熹微的晨光透过半敞的窗户散射进来,给他整个人笼上了一层朦胧金灿的光辉,似真似幻,宛如谪仙。

脚步声入耳,他侧头看去。

见夏瑾这么快到来,他眸中闪过一抹了然,冲她招了招手,微勾唇角,吐出俩字:

“过来。

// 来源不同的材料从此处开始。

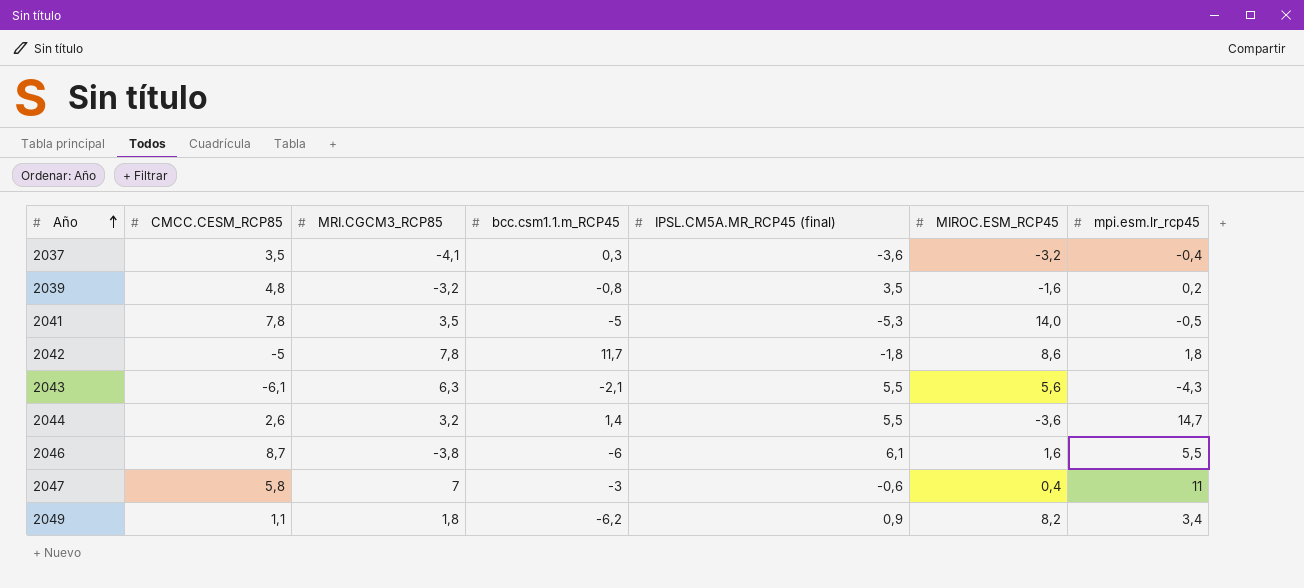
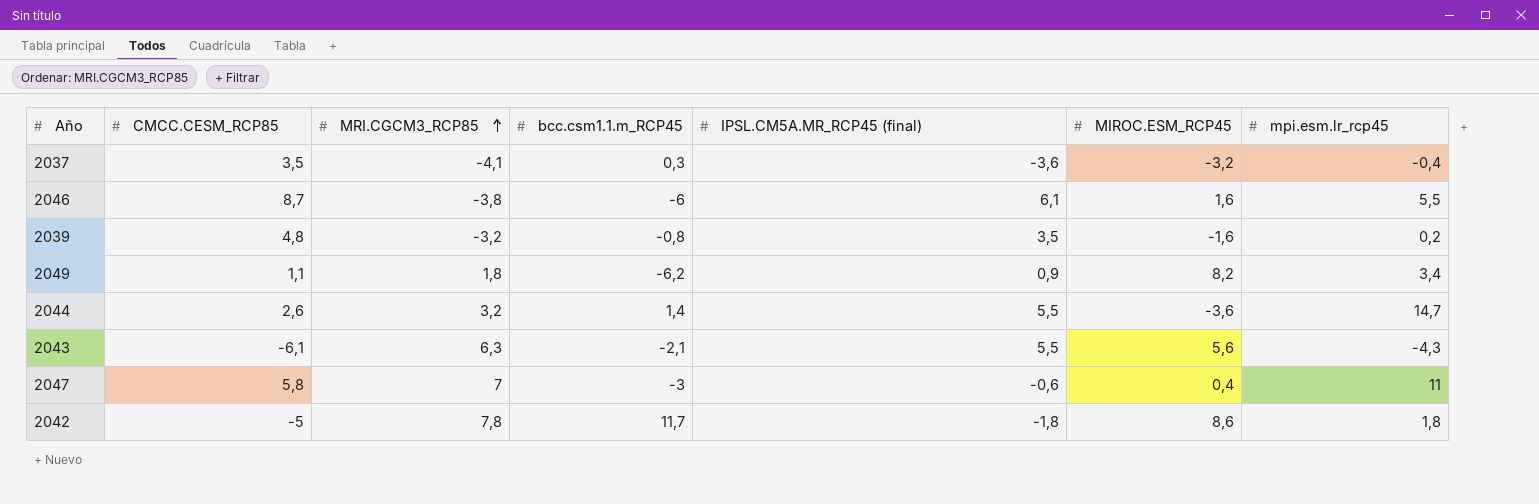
row order: Año ascending -> MRI.CGCM3_RCP85 ascending
row 2041: 7,8 | 3,5 | -5 | -5,3 | 14,0 | -0,5 -> none

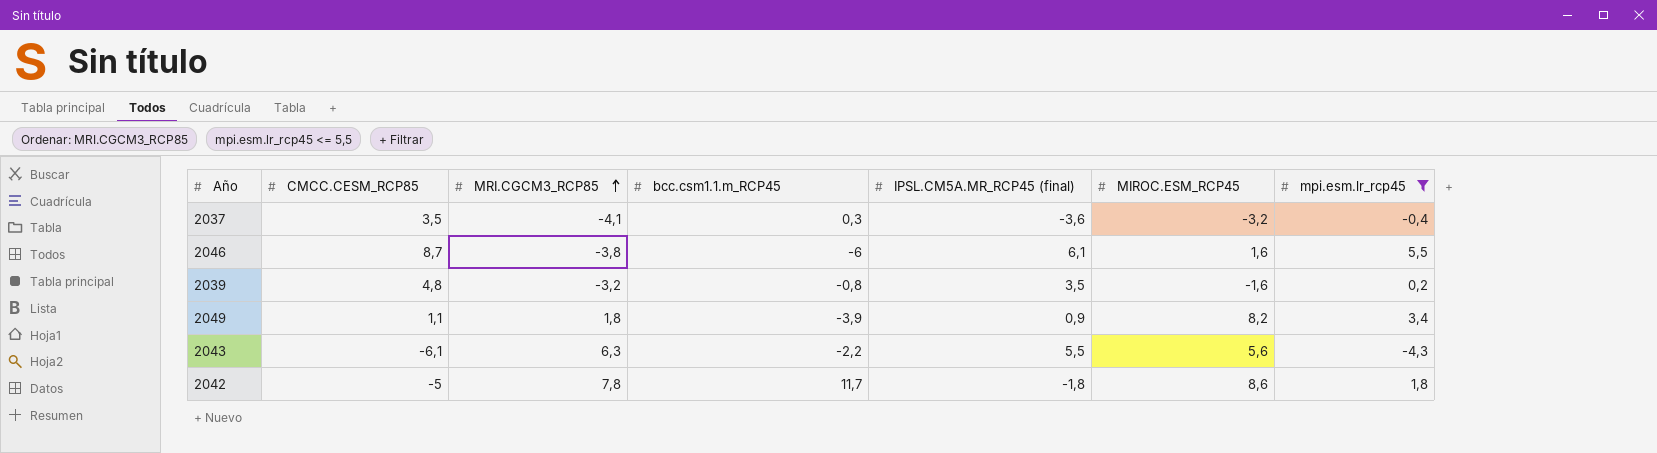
filter: none -> mpi.esm.lr_rcp45 <= 5,5
2049 | bcc.csm1.1.m_RCP45: -6,2 -> -3,9
2043 | bcc.csm1.1.m_RCP45: -2,1 -> -2,2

”

夏瑾因他的笑容而有短暂的怔愣,傻傻的点了下头,迈步至他身前。

她的乖巧令萧逸渊心生愉悦,自然的伸手握住她柔荑,将她拉到旁边的凳上坐下。

一切仅在片刻间,夏瑾反应过来时,人已安坐于凳上,手也被萧逸渊松开。

她面上闪过一抹尴尬,正欲开口,萧逸渊却先她一步:

“此乃自赵立房内发现的两本账本中的一本,另一本记载着周博毅贿赂朝廷大员的证据,但已毁于摘心爪,无法为证,仅能用作线索,我已拍派暗卫将之送回谛都,交由太子查办。”

说话间,萧逸渊将账本递至夏瑾面前。

夏瑾没有犹豫,伸手接过,快速翻看,发现这上面记载的都是永州下辖各郡县官吏、商户、甚至于拦路打劫的山匪对周博毅的“孝敬”!